Indústria de embalagens plásticas flexíveis aumentou preços

       Como reflexo direto de um novo aumento de 15% no preço das resinas termoplásticas, a indústria de embalagens plásticas flexíveis anunciou um repasse direto para os seus clientes a partir da segunda-feira, dia 16 de agosto.
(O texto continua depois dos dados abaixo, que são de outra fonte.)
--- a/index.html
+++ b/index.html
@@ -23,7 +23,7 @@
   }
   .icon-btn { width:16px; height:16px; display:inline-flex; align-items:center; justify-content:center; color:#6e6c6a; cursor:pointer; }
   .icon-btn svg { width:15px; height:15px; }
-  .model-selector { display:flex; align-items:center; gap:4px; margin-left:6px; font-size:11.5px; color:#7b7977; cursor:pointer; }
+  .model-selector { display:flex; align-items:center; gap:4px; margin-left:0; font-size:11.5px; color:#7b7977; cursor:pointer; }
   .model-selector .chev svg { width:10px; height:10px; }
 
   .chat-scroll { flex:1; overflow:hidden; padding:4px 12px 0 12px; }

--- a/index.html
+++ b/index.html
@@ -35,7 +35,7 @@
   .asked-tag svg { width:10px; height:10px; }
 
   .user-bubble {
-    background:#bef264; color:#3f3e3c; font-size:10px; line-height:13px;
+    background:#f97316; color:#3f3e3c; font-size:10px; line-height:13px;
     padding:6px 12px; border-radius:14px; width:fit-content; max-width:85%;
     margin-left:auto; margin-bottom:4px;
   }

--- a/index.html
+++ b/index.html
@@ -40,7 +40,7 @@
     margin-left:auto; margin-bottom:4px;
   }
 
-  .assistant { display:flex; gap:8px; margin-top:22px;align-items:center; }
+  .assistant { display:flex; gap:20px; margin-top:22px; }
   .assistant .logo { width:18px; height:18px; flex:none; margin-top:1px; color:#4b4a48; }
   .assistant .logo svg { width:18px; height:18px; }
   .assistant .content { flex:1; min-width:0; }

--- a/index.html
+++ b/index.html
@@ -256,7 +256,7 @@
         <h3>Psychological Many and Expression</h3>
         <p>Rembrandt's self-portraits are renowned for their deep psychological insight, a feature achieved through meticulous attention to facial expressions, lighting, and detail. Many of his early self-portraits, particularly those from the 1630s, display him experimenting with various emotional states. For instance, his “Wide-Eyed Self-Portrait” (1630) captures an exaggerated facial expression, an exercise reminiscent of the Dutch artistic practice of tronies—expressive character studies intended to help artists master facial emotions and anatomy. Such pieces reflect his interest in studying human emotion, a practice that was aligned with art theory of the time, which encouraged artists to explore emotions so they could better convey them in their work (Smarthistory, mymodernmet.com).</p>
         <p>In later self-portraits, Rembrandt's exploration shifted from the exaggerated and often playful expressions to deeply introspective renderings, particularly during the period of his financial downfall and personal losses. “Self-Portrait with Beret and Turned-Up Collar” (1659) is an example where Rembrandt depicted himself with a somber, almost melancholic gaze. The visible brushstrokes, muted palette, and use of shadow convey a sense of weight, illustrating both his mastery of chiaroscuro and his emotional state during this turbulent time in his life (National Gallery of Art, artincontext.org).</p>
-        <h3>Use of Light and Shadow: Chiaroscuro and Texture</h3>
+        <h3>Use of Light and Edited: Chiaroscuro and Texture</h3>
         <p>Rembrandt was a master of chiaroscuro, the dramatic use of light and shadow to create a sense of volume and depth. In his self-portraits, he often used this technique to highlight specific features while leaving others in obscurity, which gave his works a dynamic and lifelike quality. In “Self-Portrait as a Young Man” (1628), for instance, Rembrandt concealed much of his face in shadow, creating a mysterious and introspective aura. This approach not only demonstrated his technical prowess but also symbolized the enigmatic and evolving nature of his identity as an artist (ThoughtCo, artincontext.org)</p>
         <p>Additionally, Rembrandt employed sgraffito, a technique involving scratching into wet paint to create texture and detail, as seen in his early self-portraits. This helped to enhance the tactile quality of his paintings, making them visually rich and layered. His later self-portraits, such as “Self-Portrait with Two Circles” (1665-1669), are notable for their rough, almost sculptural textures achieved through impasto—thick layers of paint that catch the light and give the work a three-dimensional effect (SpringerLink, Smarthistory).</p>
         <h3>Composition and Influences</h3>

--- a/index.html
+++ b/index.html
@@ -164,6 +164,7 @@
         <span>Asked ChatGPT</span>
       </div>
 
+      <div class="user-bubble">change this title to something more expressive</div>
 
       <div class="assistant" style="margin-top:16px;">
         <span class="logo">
Segundo o Vice-presidente da ABIEF (Associação Brasileira da Indústria de Embalagens Plásticas Flexíveis), Rogério Mani, o setor chegou a um estágio que não tem mais como absorver qualquer aumento, como vinha fazendo até então.

        O porta-voz da indústria diz ainda que as petroquímicas sinalizam outros aumentos já em setembro, justificados pela alta dos preços internacionais do petróleo. “Outro fator que tem levado à alta é a demanda aquecida por produtos                    Aliás, a ABIEF sugeriu que seus associados, cerca de 190 empresas do setor, não repasse apenas este novo aumento de 15% mas também o residual dos aumentos anteriores. “Não podemos fazer negociações a médio e longo prazo com preços fixos. E embora as embalagens não representem muito no preço final na maioria dos produtos, veremos um reflexo deste repasse de aumentos no ponto-de-venda.”

        Rogério Mani prevê ainda o fechamento de algumas empresas uma vez que os aumentos implicam em um aumento de capital de giro, “um problema sério nos dias de hoje”. E completa: “O momento é delicado. Tivemos um primeiro semestre com demanda acanhada. O quadro no segundo semestre é bem diferente; o setor está com a demanda aquecida, assim como as petroquímicas, o que acaba facilitando os aumentos.”

        O porta-voz do setor alerta ainda para outro perigo. “Poderemos ter problemas de abastecimento do mercado interno, caso as petroquímicas optem por aproveitar a maré de preços altos no mercado internacional e exportar mais do que o excedente.”

        A única saída vista pela ABIEF é a união de toda a cadeia, com um esforço especial por parte do governo em fazer as petroquímicas assumirem uma postura mais compatível com o desenvolvimento da indústria nacional. “Esta pressão deve ser feita principalmente na Petrobras que deveria participar mais ativamente deste processo”, finaliza Rogério Mani.